Andrea Kawabata vs the Coffee Berry Borer
An African beetle barely a 16th of an inch long threatens Hawai‘i's $34 million signature coffee crop. Female coffee berry borers drill into the coffee cherry, laying 2–3 eggs a day for 20 days. They and their larva damage the coffee bean as they feed. Female offspring bide their time between seasons, emerging after a rain, already pregnant and in search of a new home.
“This beetle isn’t going anywhere,” says Andrea Kawabata, CTAHR assistant extension agent and farmers’ champion in the berry borer battle. “If growers don’t manage the coffee berry borer, it can wipe out nearly 100 percent of the crop.” She is helping farmers mount a defense using strategies developed by CTAHR scientists and endorsed by USDA, the state Coffee Berry Borer Task Force, and industry groups. She helped organize a coffee berry borer summit in 2013 and has been island hopping to help explain the Integrated Pest Management strategies to coffee growers from Ka‘u to O‘ahu.
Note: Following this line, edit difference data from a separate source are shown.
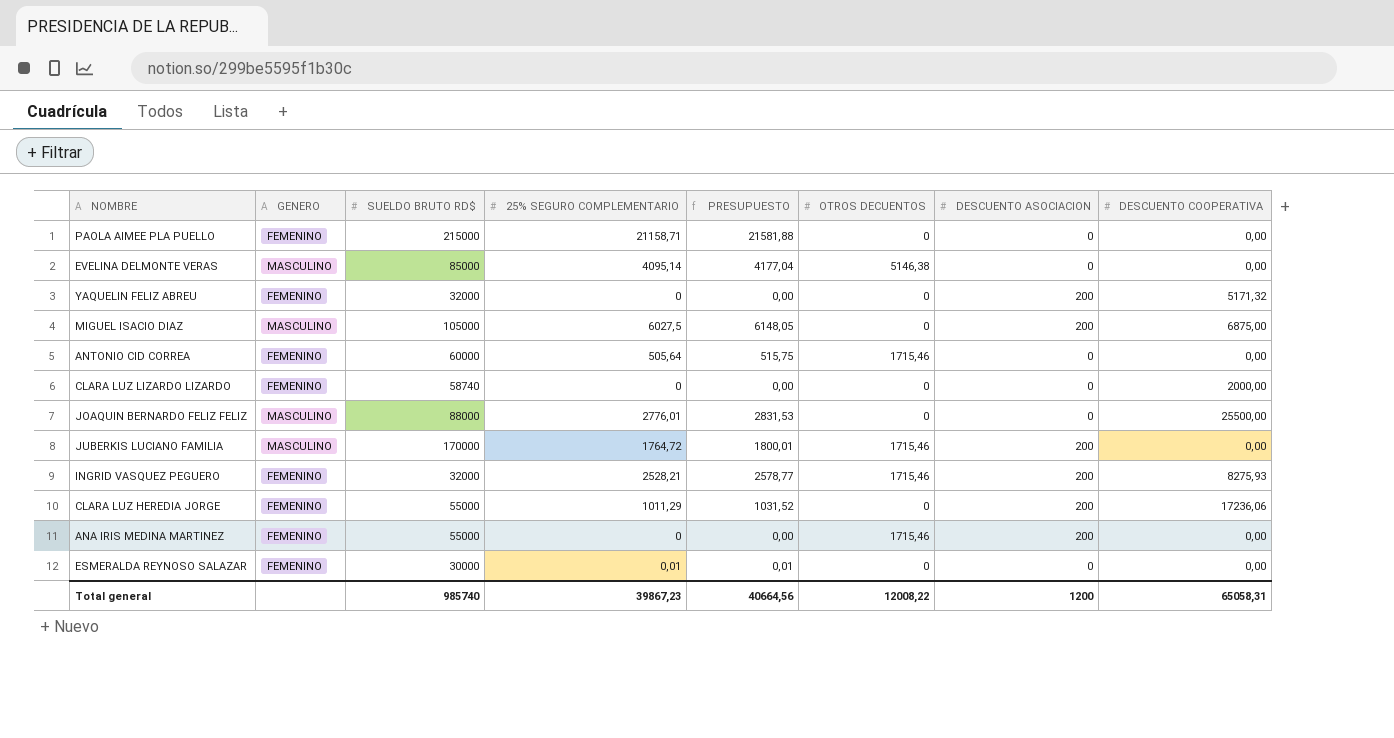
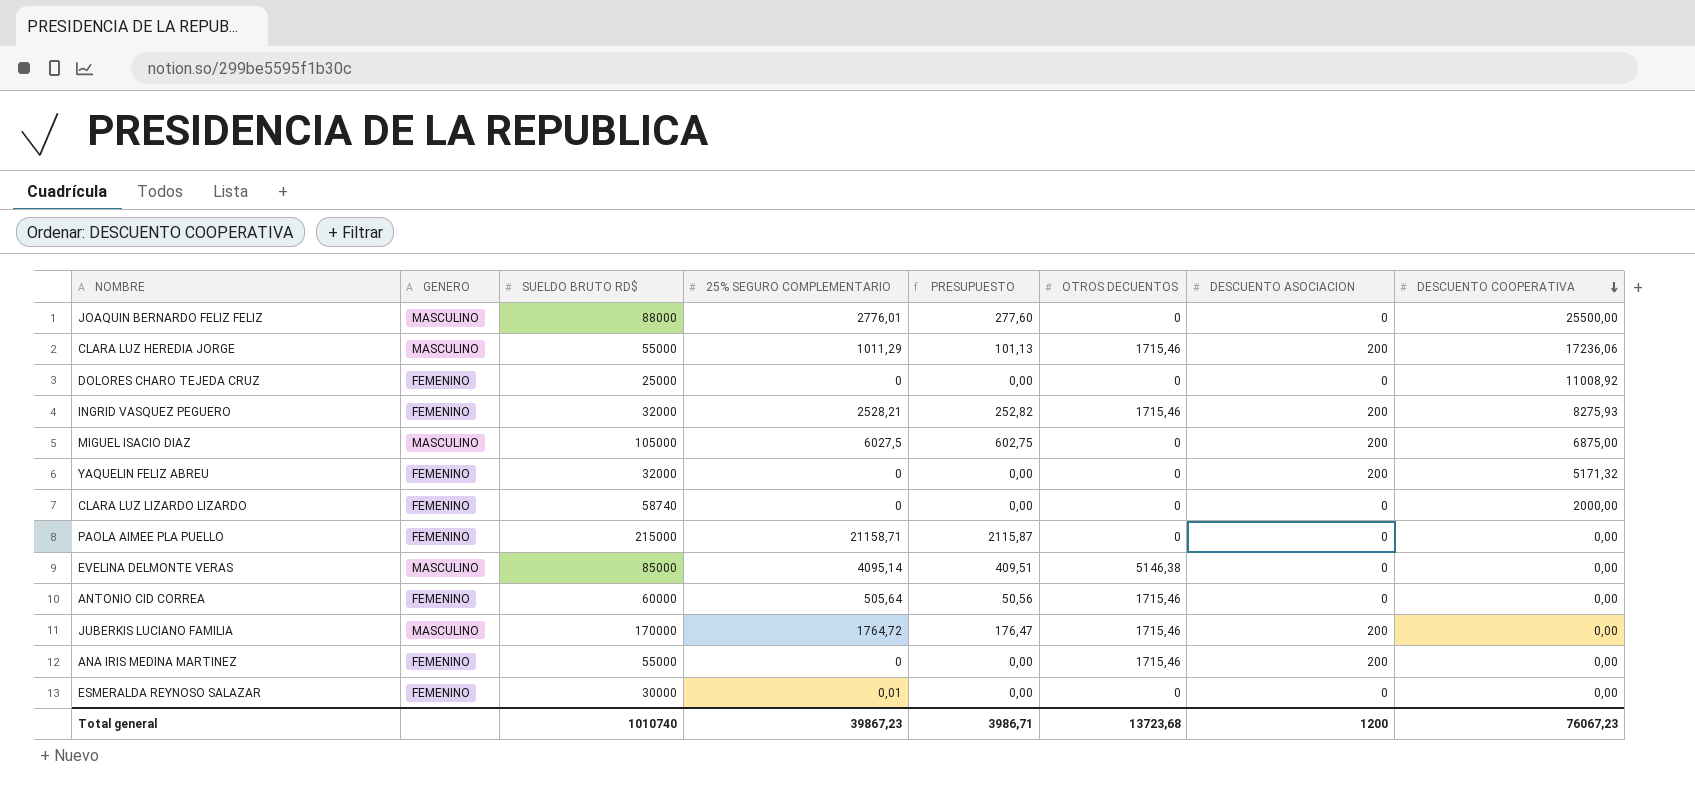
row order: none -> DESCUENTO COOPERATIVA descending
column PRESUPUESTO | formula: [25% SEGURO COMPLEMENTARIO] * 1,02 -> [25% SEGURO COMPLEMENTARIO] * 0,1
CLARA LUZ HEREDIA JORGE | GENERO: FEMENINO -> MASCULINO
CLARA LUZ HEREDIA JORGE | OTROS DECUENTOS: 0 -> 1715,46
row DOLORES CHARO TEJEDA CRUZ: none -> FEMENINO | 25000 | 0 | 0,00 | 0 | 0 | 11008,92
Total general | SUELDO BRUTO RD$: 985740 -> 1010740
Total general | PRESUPUESTO: 40664,56 -> 3986,71
Total general | OTROS DECUENTOS: 12008,22 -> 13723,68
Total general | DESCUENTO COOPERATIVA: 65058,31 -> 76067,23

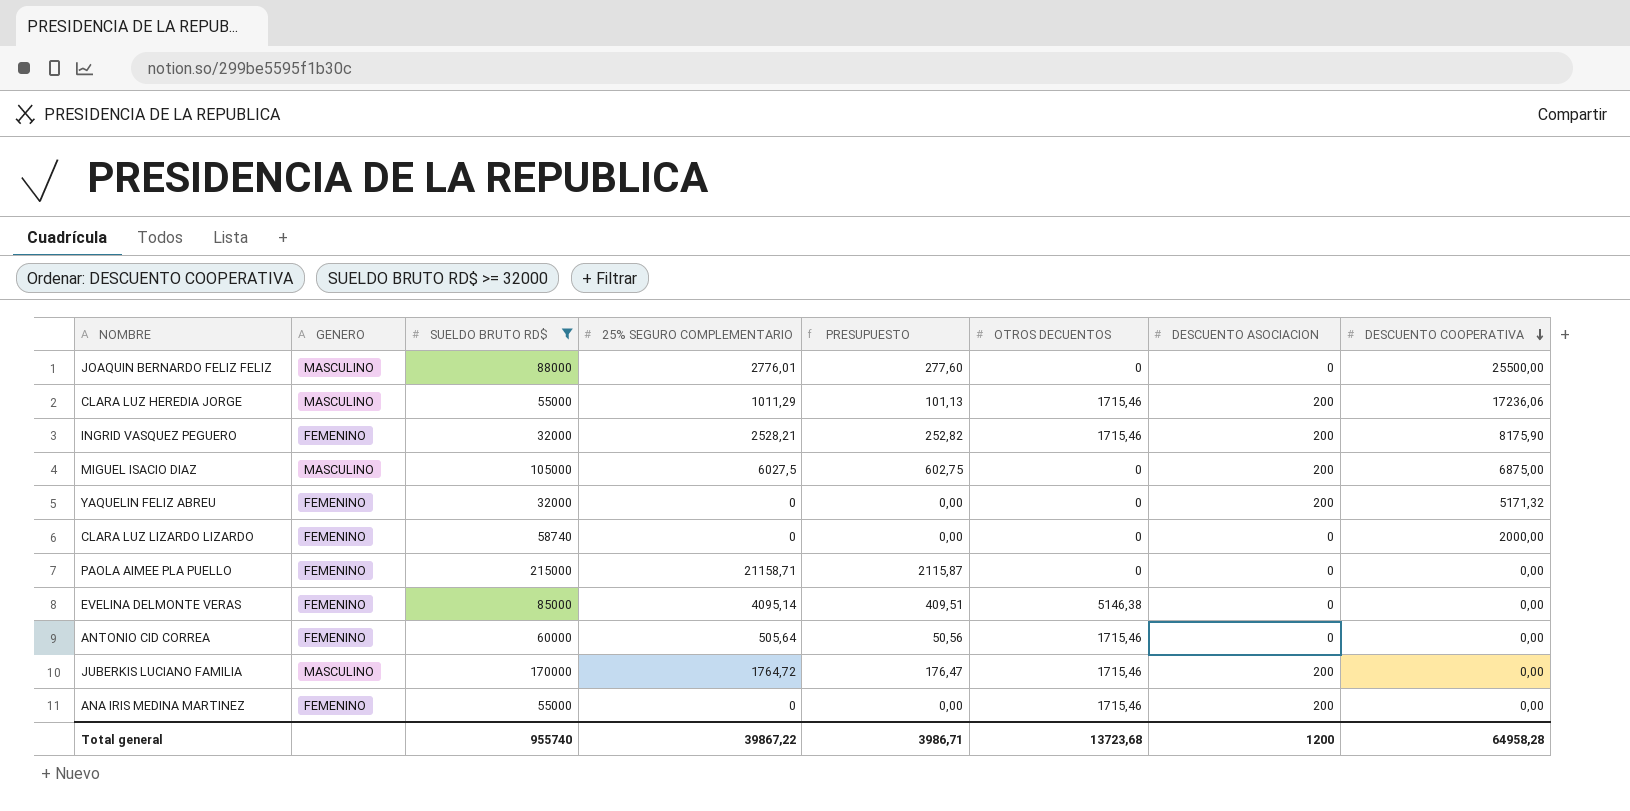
filter: none -> SUELDO BRUTO RD$ >= 32000
INGRID VASQUEZ PEGUERO | DESCUENTO COOPERATIVA: 8275,93 -> 8175,90
EVELINA DELMONTE VERAS | GENERO: MASCULINO -> FEMENINO
Total general | SUELDO BRUTO RD$: 1010740 -> 955740
Total general | 25% SEGURO COMPLEMENTARIO: 39867,23 -> 39867,22
Total general | DESCUENTO COOPERATIVA: 76067,23 -> 64958,28

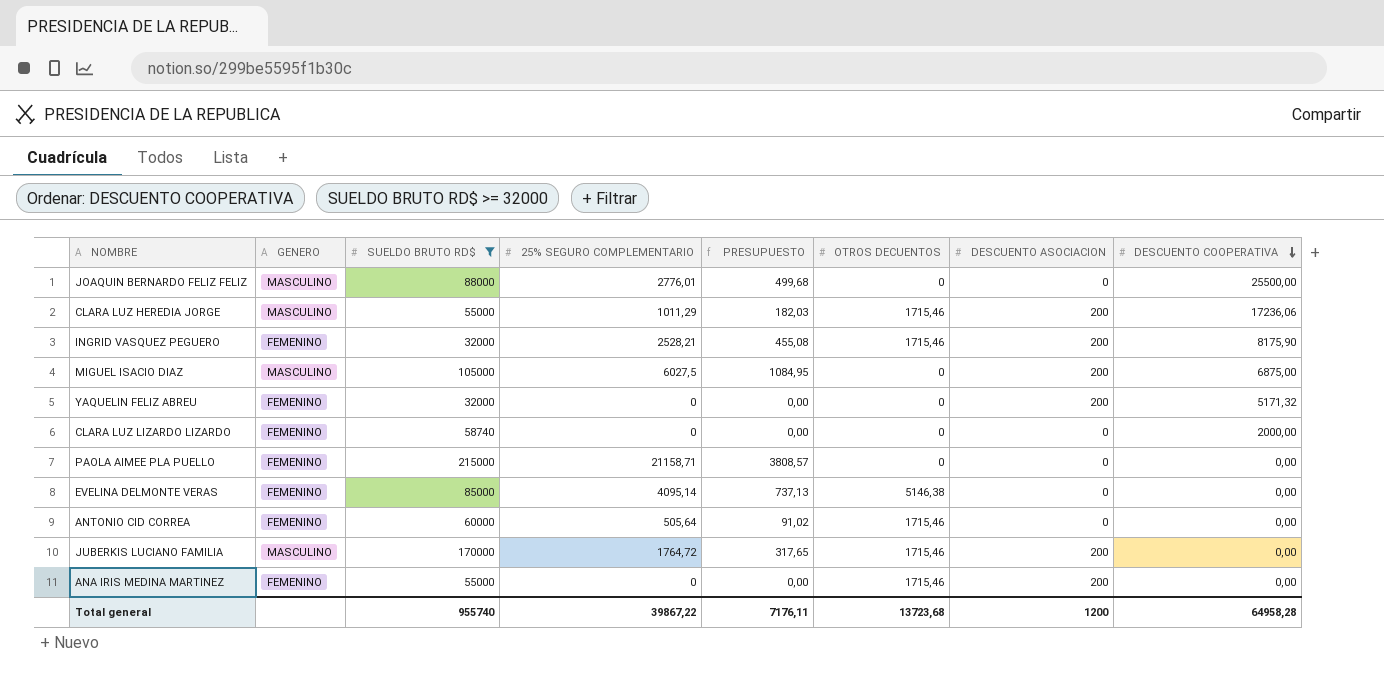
column PRESUPUESTO | formula: [25% SEGURO COMPLEMENTARIO] * 0,1 -> [25% SEGURO COMPLEMENTARIO] * 0,18
Total general | PRESUPUESTO: 3986,71 -> 7176,11

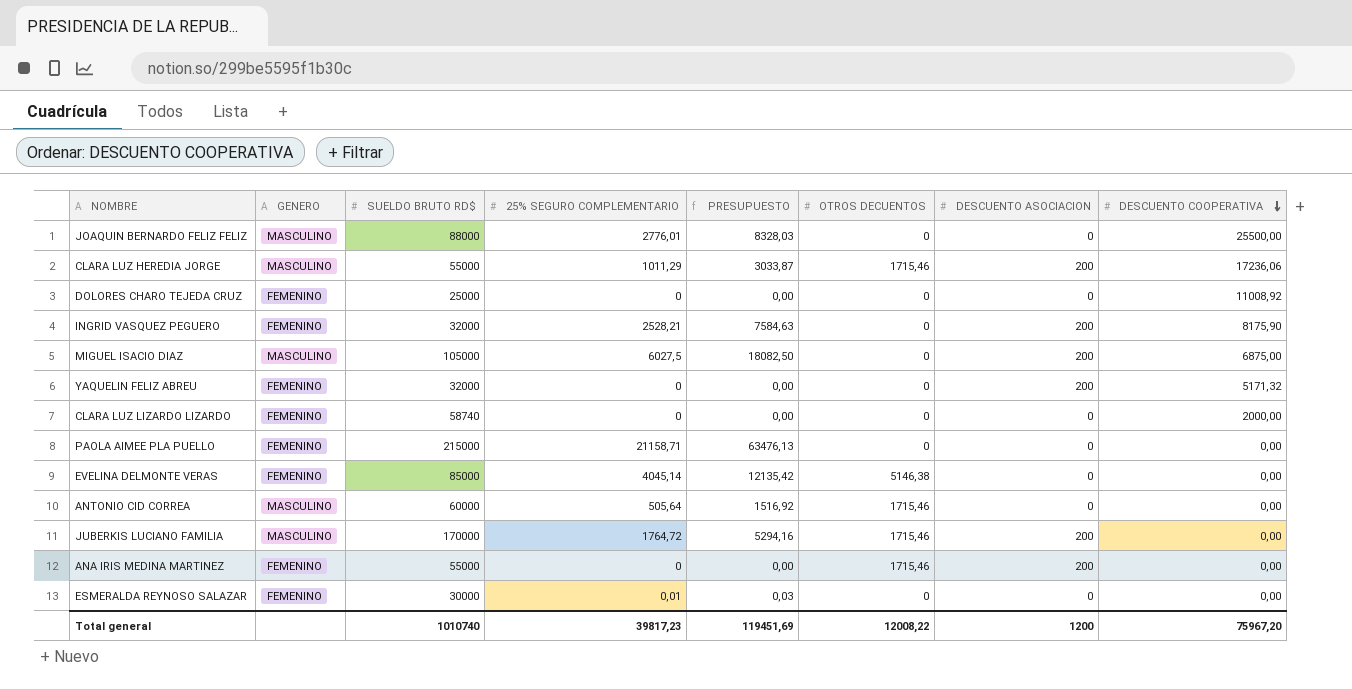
filter: SUELDO BRUTO RD$ >= 32000 -> none
column PRESUPUESTO | formula: [25% SEGURO COMPLEMENTARIO] * 0,18 -> [25% SEGURO COMPLEMENTARIO] * 3
INGRID VASQUEZ PEGUERO | OTROS DECUENTOS: 1715,46 -> 0
EVELINA DELMONTE VERAS | 25% SEGURO COMPLEMENTARIO: 4095,14 -> 4045,14
ANTONIO CID CORREA | GENERO: FEMENINO -> MASCULINO
Total general | SUELDO BRUTO RD$: 955740 -> 1010740
Total general | 25% SEGURO COMPLEMENTARIO: 39867,22 -> 39817,23
Total general | PRESUPUESTO: 7176,11 -> 119451,69
Total general | OTROS DECUENTOS: 13723,68 -> 12008,22
Total general | DESCUENTO COOPERATIVA: 64958,28 -> 75967,20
Kawabata has strong island roots. Her uncle was a Big Island orchid grower. While studying agriculture at UH Hilo, she was a student employee at CTAHR’s Beaumont Research Station. As a master’s student at Manoa, she focused her research on rambutan trees. She went to work at CTAHR's Kona Extension Office not long after the coffee berry borer’s presence was confirmed in South Kona in late 2010.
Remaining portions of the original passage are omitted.